When I first read this, I loved it. It sounded so cerebral. To whom else would you listen to keep your brain functioning clearly and efficiently on a trip to eternity? Yet there is something wrong here, something I didn't take note of, but has a real relevance. Why was Clarke, a futurist writing in 1968 about something taking place thirty-plus years later, referring only to creativity of the distant past? The book is pure fiction—he could have referenced Bach and Mozart, and a modern, fictional composer—or at least one born in the 20th Century. His playwrights are 16th and 19th Century. Italian and German opera? 18th and 19th Century. Each and every Bowman selection came from "frozen thoughts."
That has to be wrong. It is not possible that the Strad gene pool just dried up after 1865. But if an arts discipline such as classical music is focused only on older works, no matter how great, without finding ways to make them relevant to contemporary audiences, is it not participating in its own eventual demise? Conversely, for those artists who reject all of the past as being stodgy and uninventive, if their creativity leads them to produce work that is so emotionally remote that few are attracted to it, are they really advancing the cause?
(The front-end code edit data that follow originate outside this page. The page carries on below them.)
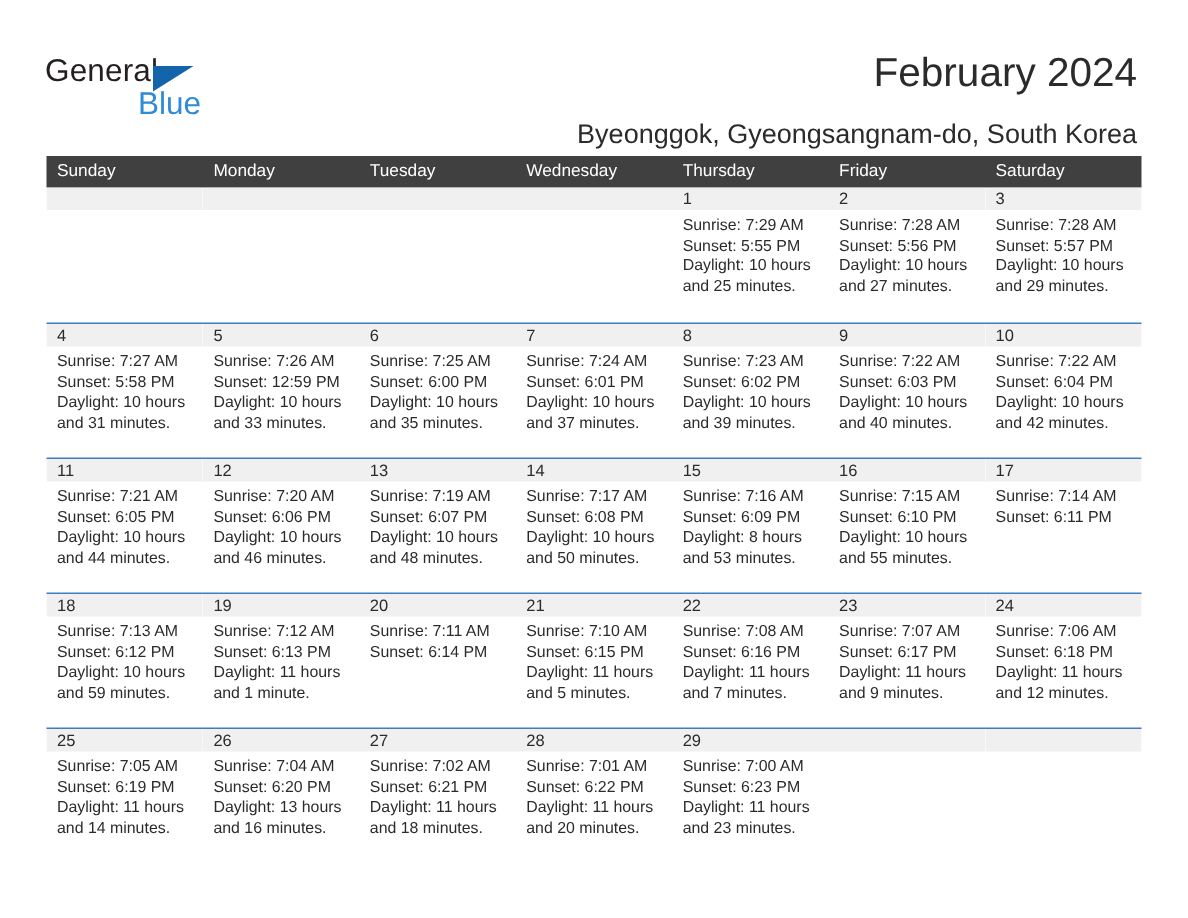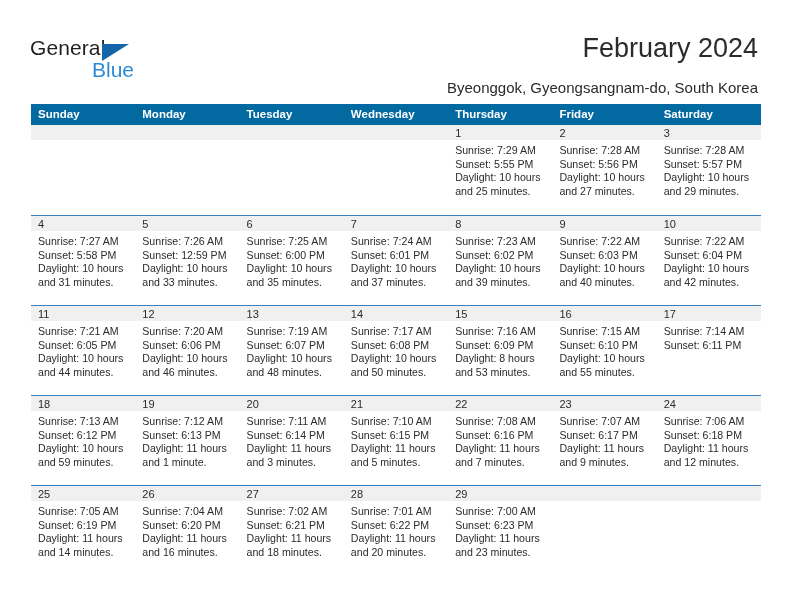--- a/index.html
+++ b/index.html
@@ -75,7 +75,7 @@
     position: absolute;
     right: 34px;
     top: 79px;
-    font-size: 15px;
+    font-size: 18px;
     color: #2b2b2b;
     text-align: right;
     white-space: nowrap;

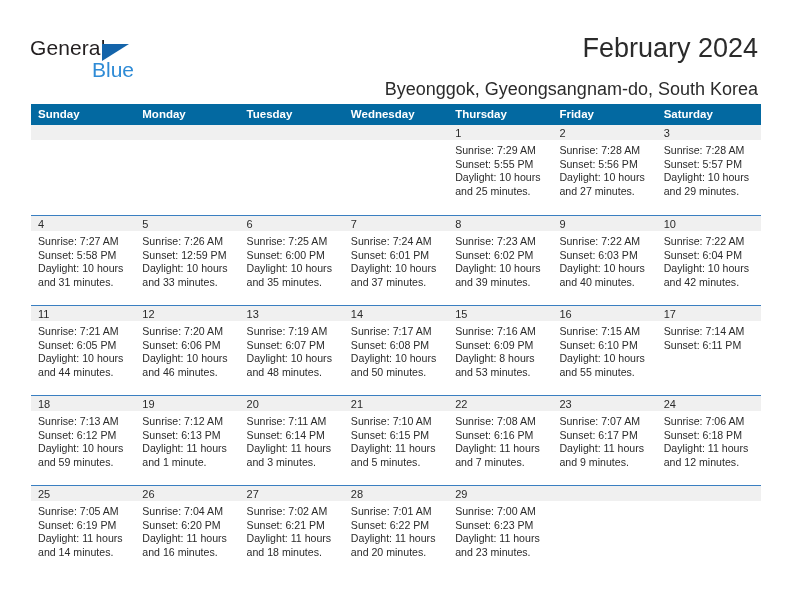--- a/index.html
+++ b/index.html
@@ -90,9 +90,8 @@
   }
   .weekday-row {
     display: flex;
-    background: #0369a1;
+    background: #404040;
     height: 21px;
-    font-weight: bold;
   }
   .weekday {
     flex: 1 1 0;

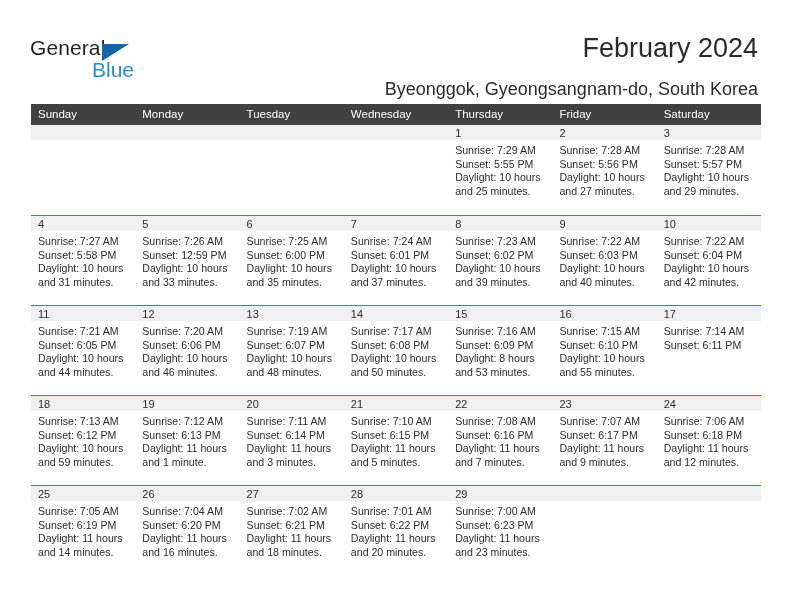--- a/index.html
+++ b/index.html
@@ -396,7 +396,6 @@
             <div class="day-body">
               <div class="day-line">Sunrise: 7:11 AM</div>
               <div class="day-line">Sunset: 6:14 PM</div>
-              <div class="day-line wrap">Daylight: 11 hours and 3 minutes.</div>
             </div>
           </div>
           <div class="day-cell">

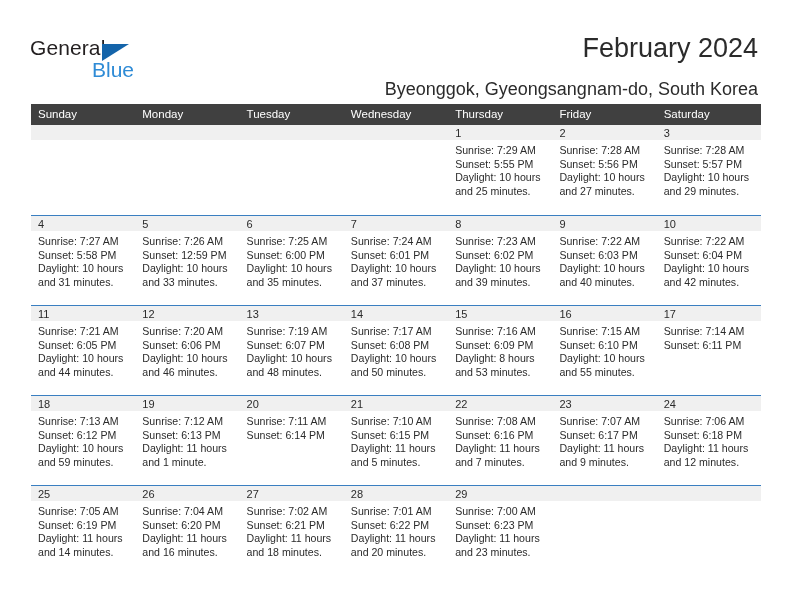--- a/index.html
+++ b/index.html
@@ -457,7 +457,7 @@
             <div class="day-body">
               <div class="day-line">Sunrise: 7:04 AM</div>
               <div class="day-line">Sunset: 6:20 PM</div>
-              <div class="day-line wrap">Daylight: 11 hours and 16 minutes.</div>
+              <div class="day-line wrap">Daylight: 13 hours and 16 minutes.</div>
             </div>
           </div>
           <div class="day-cell">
These are decisions for musicians to make, and I am not one. No quixotic turn of fate gave me a Stradivarius—but it did leave me with a daughter who is studying to be both an opera singer and a musicologist. Definitely not dumb (takes after her mother) and very hardworking. I want her to have success, and take joy from what she does, and so my interest is personal, as well as by preference.
On her recommendation, I want to share a link to Beethoven's String Quartet No. 14 in C sharp minor, Opus 131. This is one of the last pieces he ever wrote, at a time of great introspection but remarkable creativity. It was performed privately for Shubert as he lay on his deathbed, but apparently not in public for another decade. It deserves to be listened to, more than once, and with an open mind. I promise it will surprise and engage, reminding you once more just what an extraordinary and agile talent he had, and how he was always mindful that there was more to do.
And, as is appropriate, I will leave him with the final word:
"Art demands of us that we should not stand still."